§ **Description of the task**:
Starting with the first line of the data below, copy each line up to and including the one containing "serif; font-size: 14px;". Pictures stay out.

Records drawn from a dataset:
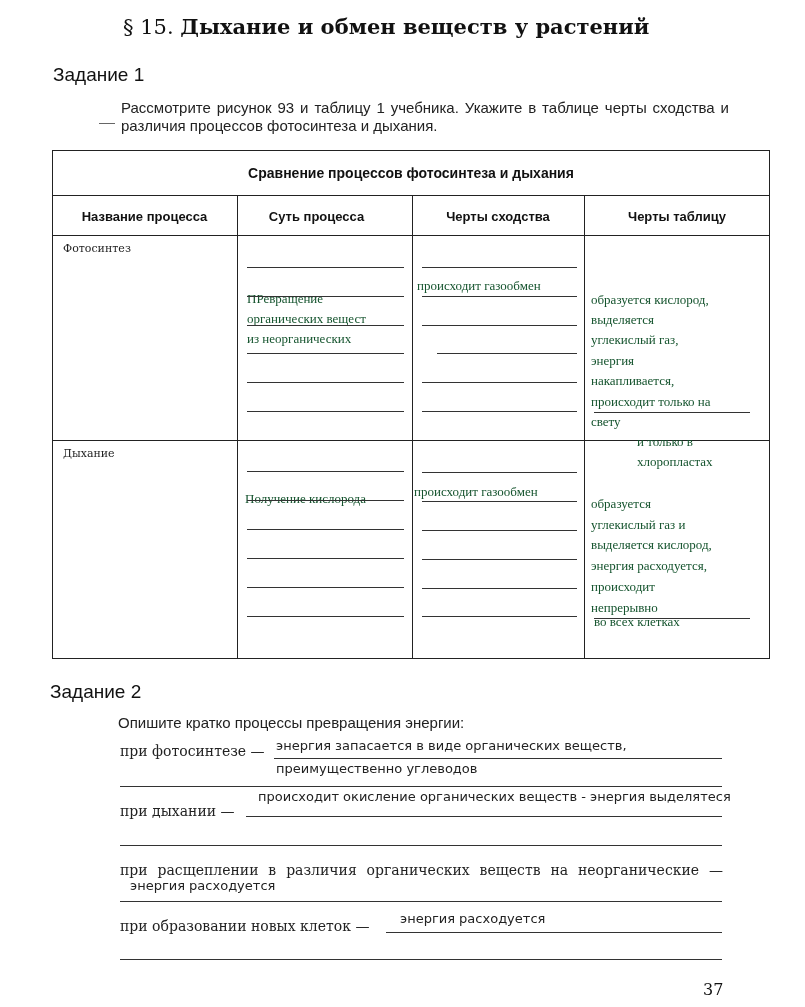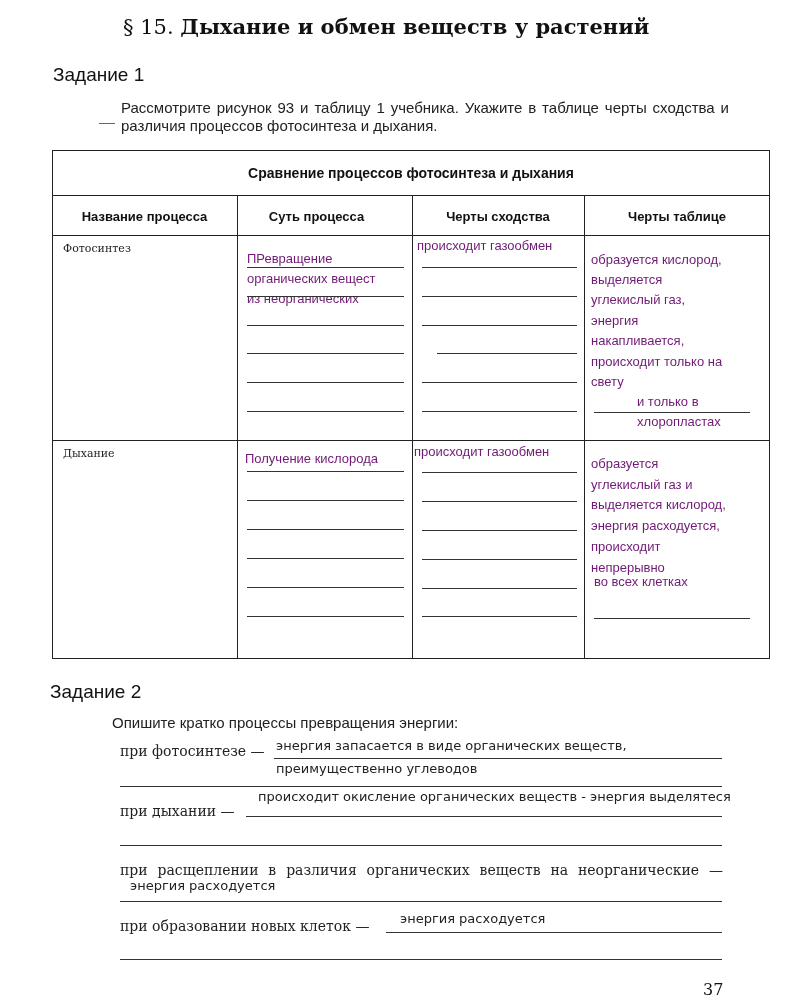--- a/index.html
+++ b/index.html
@@ -53,7 +53,7 @@
 <div class="abs col-head" style="left:52px; width:185px;">Название процесса</div>
 <div class="abs col-head" style="left:229px; width:175px;text-align:right;">Суть процесса</div>
 <div class="abs col-head" style="left:412px; width:172px;">Черты сходства</div>
-<div class="abs col-head" style="left:584px; width:186px;">Черты таблице</div>
+<div class="abs col-head" style="left:584px; width:186px;">Черты таблицу</div>
 
 <div class="abs row-name" style="left:63px; top:242px;">Фотосинтез</div>
 

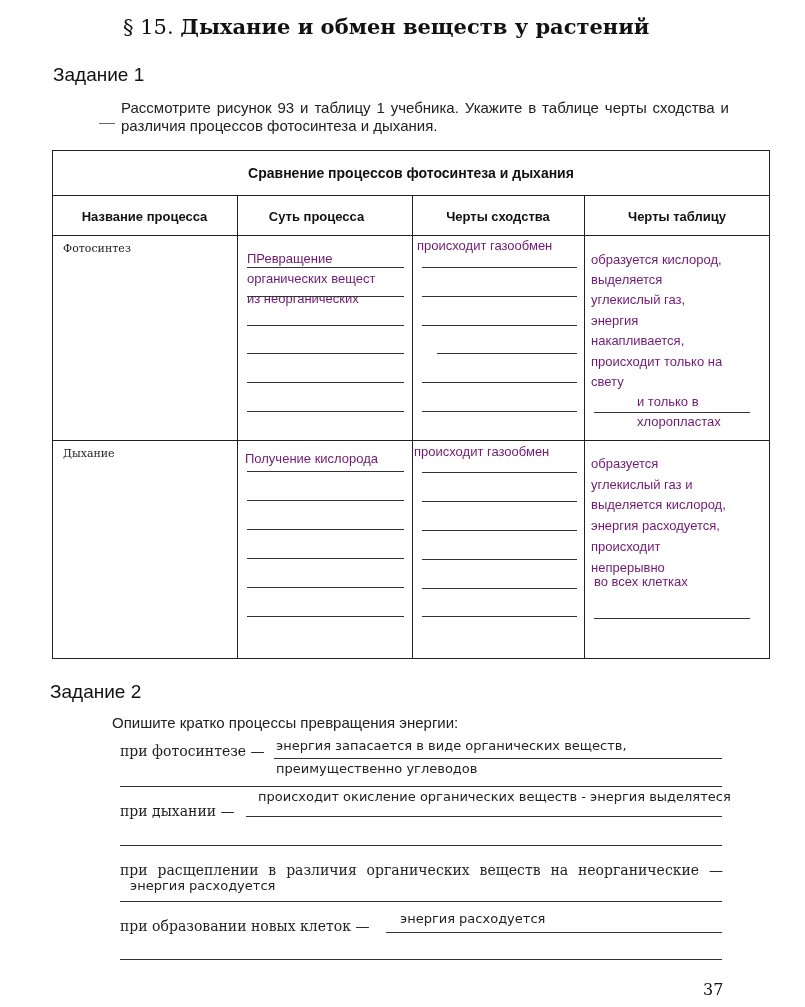--- a/index.html
+++ b/index.html
@@ -19,7 +19,7 @@
     .vline { width: 0; border-left: 1.2px solid #222; }
     .col-head { display: flex; align-items: center; justify-content: center; font-size: 13px; font-weight: bold; color: #111; height: 40px; top: 196px; }
     .row-name { font-family: "DejaVu Serif", serif; font-size: 11px; color: #222; }
-    .hand { font-family: Liberation Sans, sans-serif; font-size: 13px; color: #701a75; white-space: nowrap; line-height: 20.5px; }
+    .hand { font-family: Liberation Serif, serif; font-size: 13px; color: #14532d; white-space: nowrap; line-height: 20.5px; margin-top: 40px; }
     .rule { height: 0; border-top: 1px solid #333; }
 
     

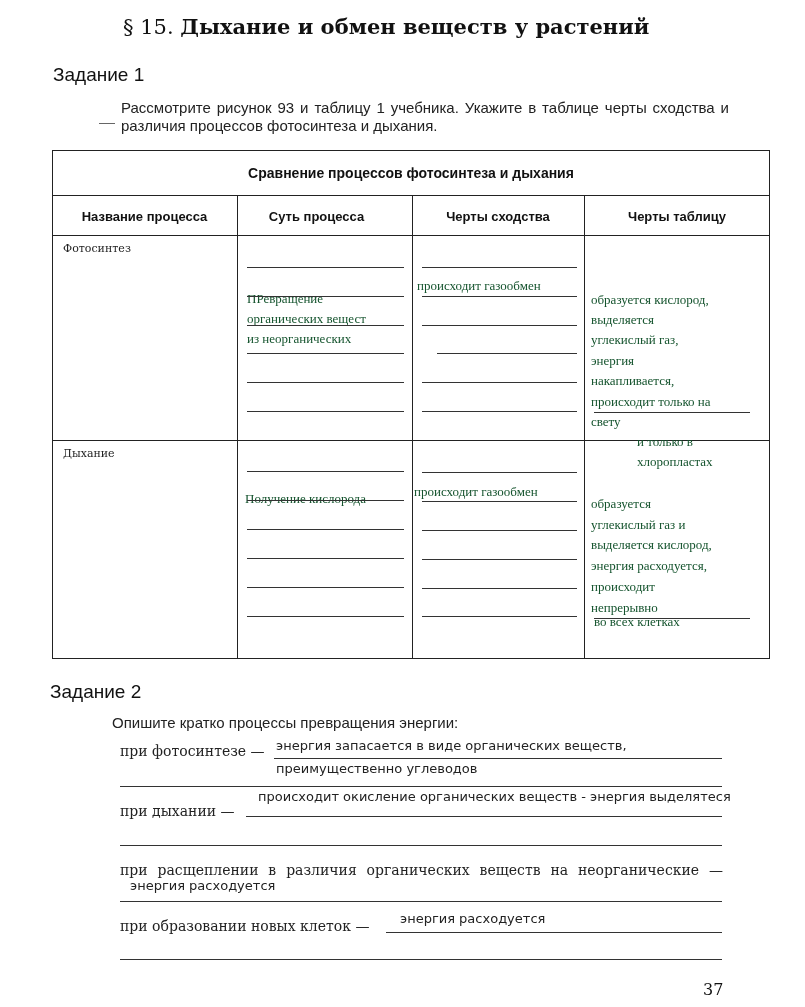--- a/index.html
+++ b/index.html
@@ -23,7 +23,7 @@
     .rule { height: 0; border-top: 1px solid #333; }
 
     
-    .t2-intro { left: 112px; top: 714px; font-size: 15px; color: #222; white-space: nowrap; }
+    .t2-intro { left: 118px; top: 714px; font-size: 15px; color: #222; white-space: nowrap; }
     .serif-lbl { font-family: "DejaVu Serif", serif; font-size: 14px; color: #222; white-space: nowrap; }
     .ans { font-family: "DejaVu Sans", sans-serif; font-size: 13px; color: #222; white-space: nowrap; }
     .pagenum { left: 703px; top: 980px; font-family: "DejaVu Serif", serif; font-size: 16px; color: #111; }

§ **Exercise answer**:
--- a/index.html
+++ b/index.html
@@ -53,7 +53,7 @@
 <div class="abs col-head" style="left:52px; width:185px;">Название процесса</div>
 <div class="abs col-head" style="left:229px; width:175px;text-align:right;">Суть процесса</div>
 <div class="abs col-head" style="left:412px; width:172px;">Черты сходства</div>
-<div class="abs col-head" style="left:584px; width:186px;">Черты таблице</div>
+<div class="abs col-head" style="left:584px; width:186px;">Черты таблицу</div>
 
 <div class="abs row-name" style="left:63px; top:242px;">Фотосинтез</div>
 

--- a/index.html
+++ b/index.html
@@ -19,7 +19,7 @@
     .vline { width: 0; border-left: 1.2px solid #222; }
     .col-head { display: flex; align-items: center; justify-content: center; font-size: 13px; font-weight: bold; color: #111; height: 40px; top: 196px; }
     .row-name { font-family: "DejaVu Serif", serif; font-size: 11px; color: #222; }
-    .hand { font-family: Liberation Sans, sans-serif; font-size: 13px; color: #701a75; white-space: nowrap; line-height: 20.5px; }
+    .hand { font-family: Liberation Serif, serif; font-size: 13px; color: #14532d; white-space: nowrap; line-height: 20.5px; margin-top: 40px; }
     .rule { height: 0; border-top: 1px solid #333; }
 
     

--- a/index.html
+++ b/index.html
@@ -23,7 +23,7 @@
     .rule { height: 0; border-top: 1px solid #333; }
 
     
-    .t2-intro { left: 112px; top: 714px; font-size: 15px; color: #222; white-space: nowrap; }
+    .t2-intro { left: 118px; top: 714px; font-size: 15px; color: #222; white-space: nowrap; }
     .serif-lbl { font-family: "DejaVu Serif", serif; font-size: 14px; color: #222; white-space: nowrap; }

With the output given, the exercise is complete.